• Aim of the exercise: The whole listing needs to be written out exactly, except for any images.

# # #

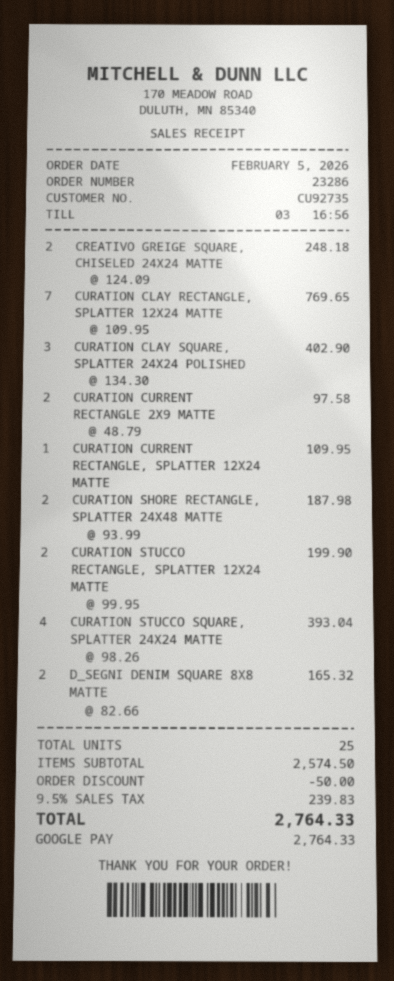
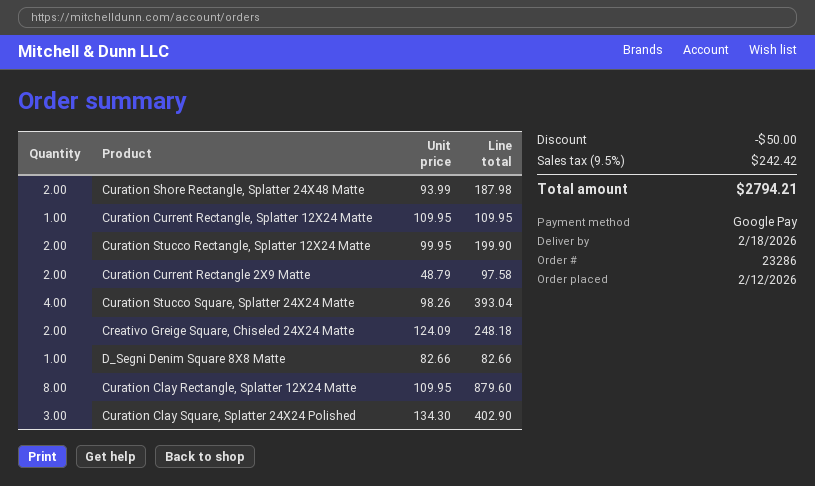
order date: 2026-02-05 -> 2026-02-12
CURATION CLAY RECTANGLE, SPLATTER 12X24 MATTE: 7 x 109.95 = 769.65 -> 8 x 109.95 = 879.60
D_SEGNI DENIM SQUARE 8X8 MATTE: 2 x 82.66 = 165.32 -> 1 x 82.66 = 82.66
tax: 9.5% = 239.83 -> 9.5% = 242.42
total: 2764.33 -> 2794.21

# # #

• Result for this task:
order date: 2026-02-05 -> 2026-02-12
CURATION CLAY RECTANGLE, SPLATTER 12X24 MATTE: 7 x 109.95 = 769.65 -> 8 x 109.95 = 879.60
D_SEGNI DENIM SQUARE 8X8 MATTE: 2 x 82.66 = 165.32 -> 1 x 82.66 = 82.66
tax: 9.5% = 239.83 -> 9.5% = 242.42
total: 2764.33 -> 2794.21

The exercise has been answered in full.